La fine della battaglia di Knausgard. Un libro lunghissimo, con intermezzi a volte tediosi, ma nel complesso una buona lettura e una degna conclusione.
Sebbene ami il nuovo filone narrativo iniziato da Knausgard, in questo libro credo abbia tirato troppo la corda: troppo prolisso e ridondante in molte pagine (il blocco centrale del libro è in pratica un vero e proprio saggio -all'interno del romanzo- di svariate pagine, assolutamente eccessivo e fuori luogo). Splendida la scrittura e la sensibilità e l'intelligenza fuori dal comune del'autore che purtroppo si è fatto prendere troppo la mano in questo caso, eccedendo in egocentrismo e debolezza di trama. Un vero peccato. Sufficienza stentata.
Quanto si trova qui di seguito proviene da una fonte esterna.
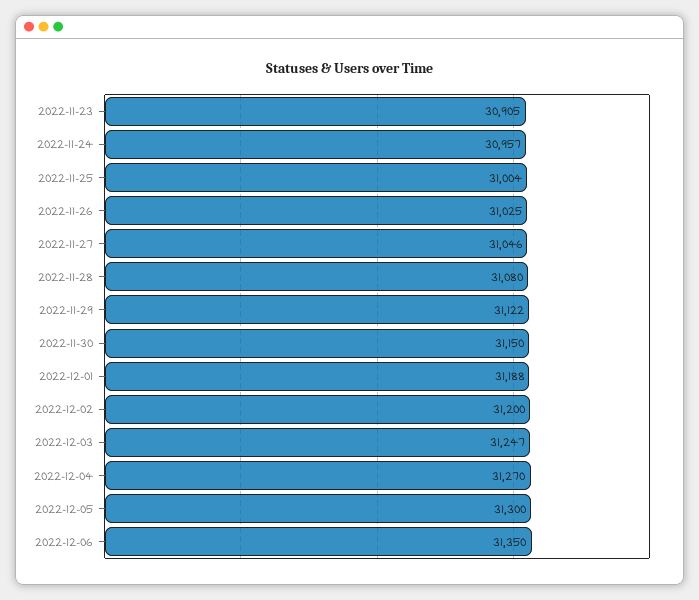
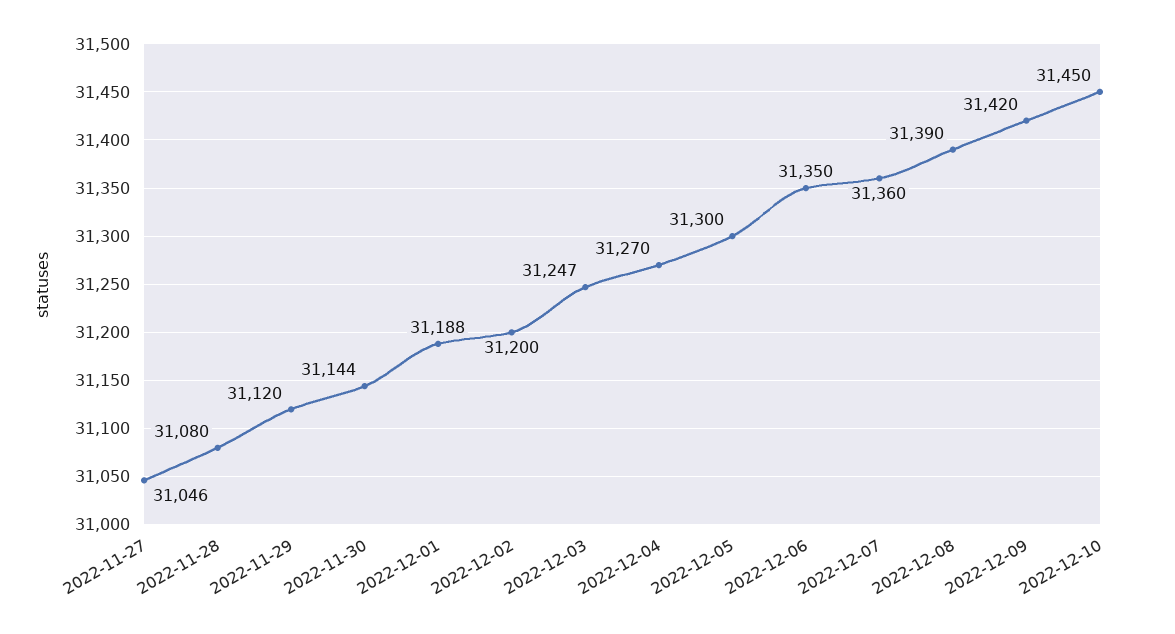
2022-11-23: 30905 -> none
2022-11-24: 30957 -> none
2022-11-25: 31004 -> none
2022-11-26: 31025 -> none
2022-11-29: 31122 -> 31120
2022-11-30: 31150 -> 31144
2022-12-07: none -> 31360
2022-12-08: none -> 31390
2022-12-09: none -> 31420
2022-12-10: none -> 31450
Ultimo capitolo di una "lunga battaglia" combattuta a suon di ricordi, traumi non superati, cose non dette ed indicibili. L'obiettivo è duplice: vanesio ed esistenziale. Affermare sé stesso come scrittore ed individuo, escogitando qualcosa di originale. I modelli di riferimento, neanche troppo celati, sono Proust e Joyce. Questa volta il flusso di coscienza offre maggiori spunti, spaziando dall'arte alla politica, dalla religione alla letteratura. Ma se in Scandinavia l'opera risulta scandalosa, parlando di persone esistenti e riconoscibili, nel resto del mondo si rivela un esperimento riuscito per metà. Si ha l'impressione di aver letto una rappresentazione della vita, tra l'altro narcisista ed autoreferenziale, e non la vita stessa, come fa invece credere l'autore. Una fiction insomma e neanche delle più avvincenti. Molto interessante, invece, l'excursus su Hitler. Ci si immerge totalmente nella Vienna dei primi '900, con un punto di vista originale, prudente e oggettivo, affatto scontato. Parrebbe una parte aggiunta, un saggio nel romanzo, che, scritto con stile superbo, fa venire voglia di leggere altro dello stesso autore.